The first set of issues, which has bothered me for some time now, deals with the difficulty of obtaining rigorous experimental control on experiments dealing with cognition in geographic space. Rigorous control is a cornerstone of experimental psychology, yet it is almost impossibe to find spaces and places at geographic scales that are identical except for what is being tested. Using maps or other small scale stimuli reveals things about cognition of maps, but not necessarily about geospatial cognition. It is difficult to eliminate the possibility that differences observed in geographic space may be due to variables that could not be controlled for.
A second set of issues regards performance of spatial tasks by young children. Poor levels of performance, compared with performance of adults, might reveal that children of that age have not yet developed particular spatial abilities. However, it might also result from the subjects' lack of understanding of the experimental instructions, or a lack of ability to perform a task out of context. The fact that very young children are able to use many prepositions correctly indicates that they can grasp a wide variety of often subtle distinctions in spatial relations. Yet, children may appear unable to perform relatively simple tasks until they are much older. I would be interested in discussion of research methods to overcome this apparent problem.

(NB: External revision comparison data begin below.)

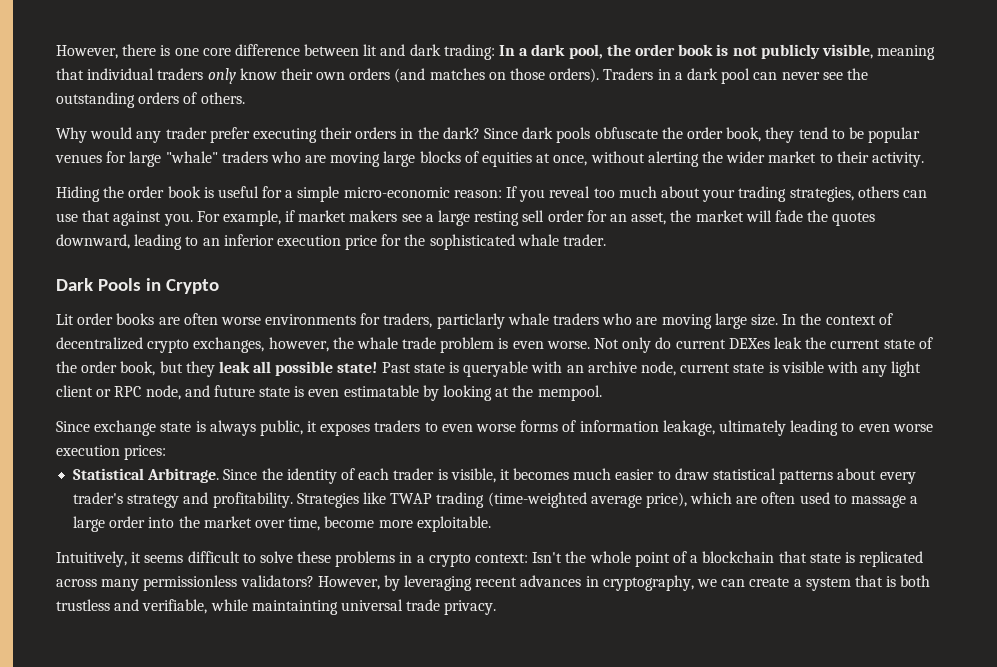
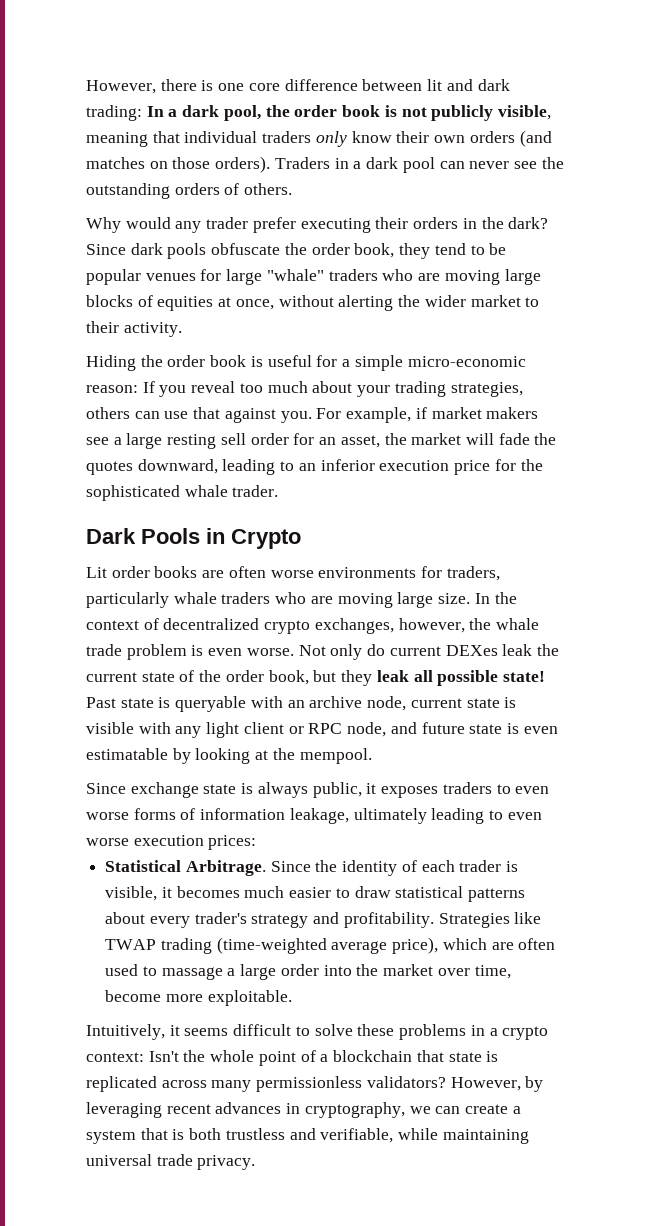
- Lit order books are often worse environments for traders, particlarly whale traders who are moving large size.
+ Lit order books are often worse environments for traders, particularly whale traders who are moving large size.
- However, by leveraging recent advances in cryptography, we can create a system that is both trustless and verifiable, while maintainting universal trade privacy.
+ However, by leveraging recent advances in cryptography, we can create a system that is both trustless and verifiable, while maintaining universal trade privacy.

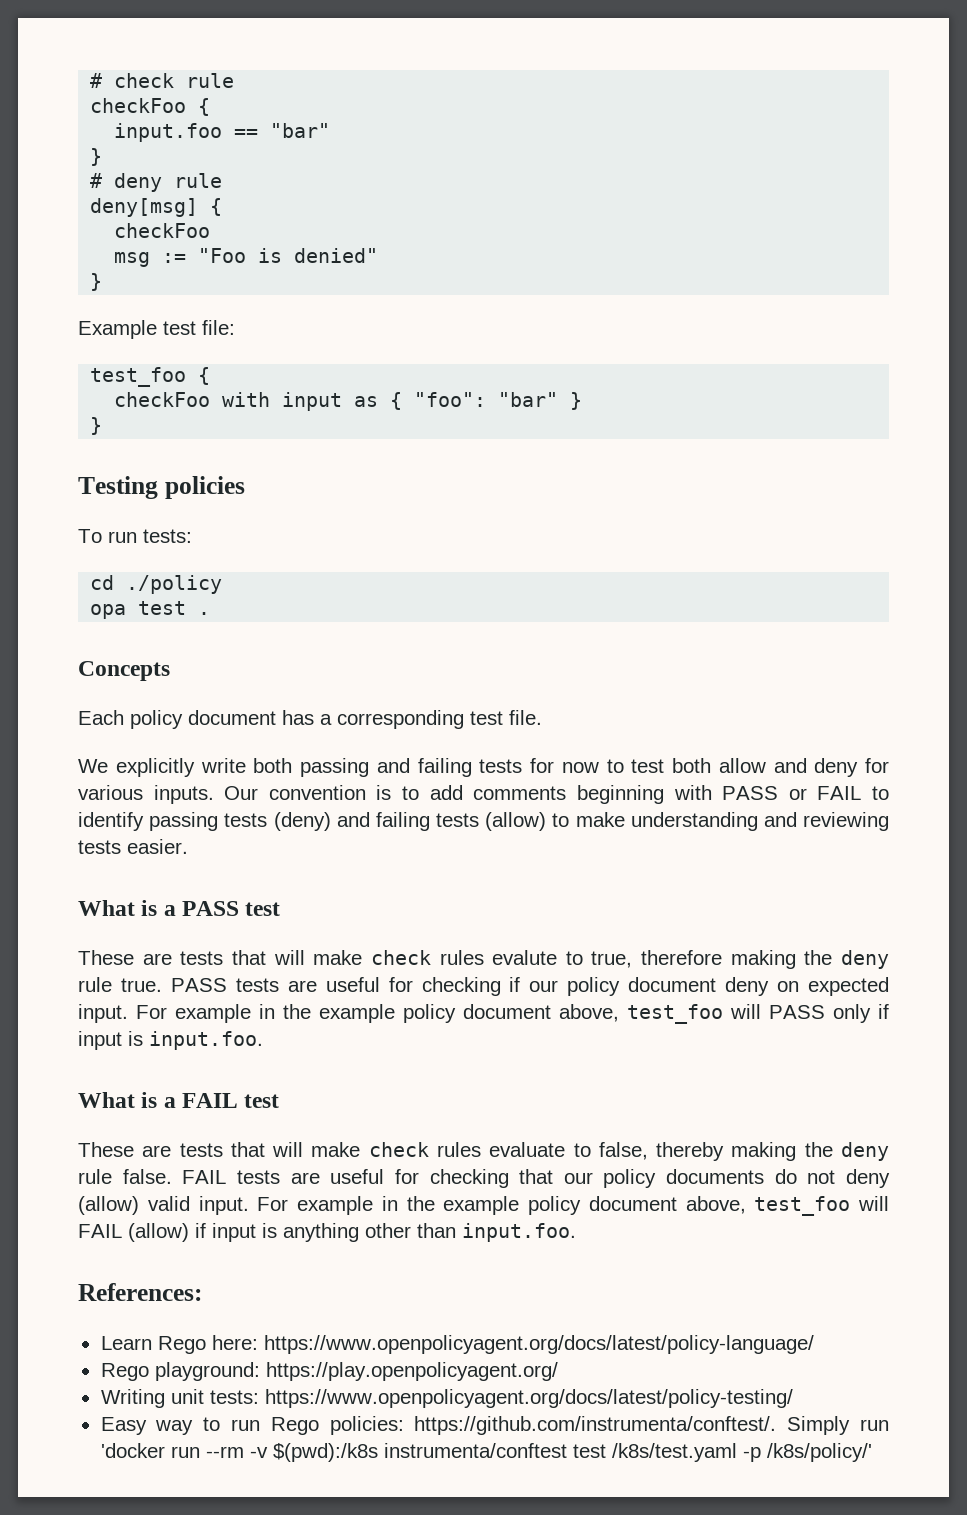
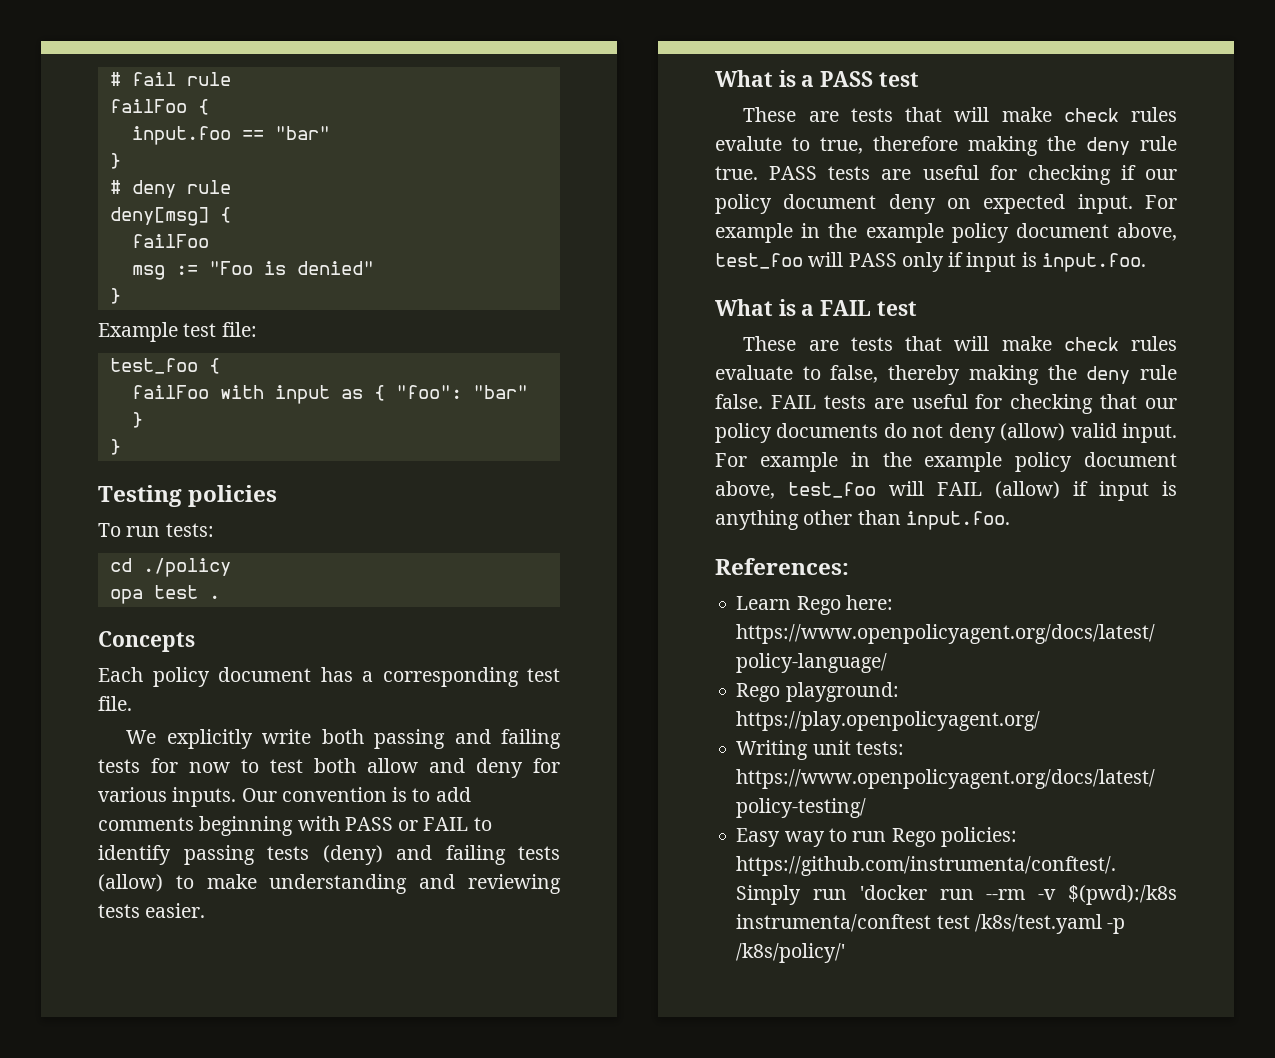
- # check rule
- checkFoo {
+ # fail rule
+ failFoo {
  deny[msg] {
- checkFoo
+ failFoo
- checkFoo with input as { "foo": "bar" }
+ failFoo with input as { "foo": "bar" }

The third set of issues concerns the link between spatial cognition
and geographic education. Do these fields have much in common? Should
they? As noted in my first point (above), even the connections between
environmental or geographic cognition and spatial cognition for smaller
objects is not clear. Geography school books that I have looked at seem
to deal more with places and processes, and not much with spatial relations,
shapes, orientations, and patterns. I am quick to admit that I have very
little knowledge of school curricula for Geography, so I will be interested
to hear of ways in which concepts and principles that would be recognized
by psychologists as part of spatial cognition show up in or underpin geographic
education.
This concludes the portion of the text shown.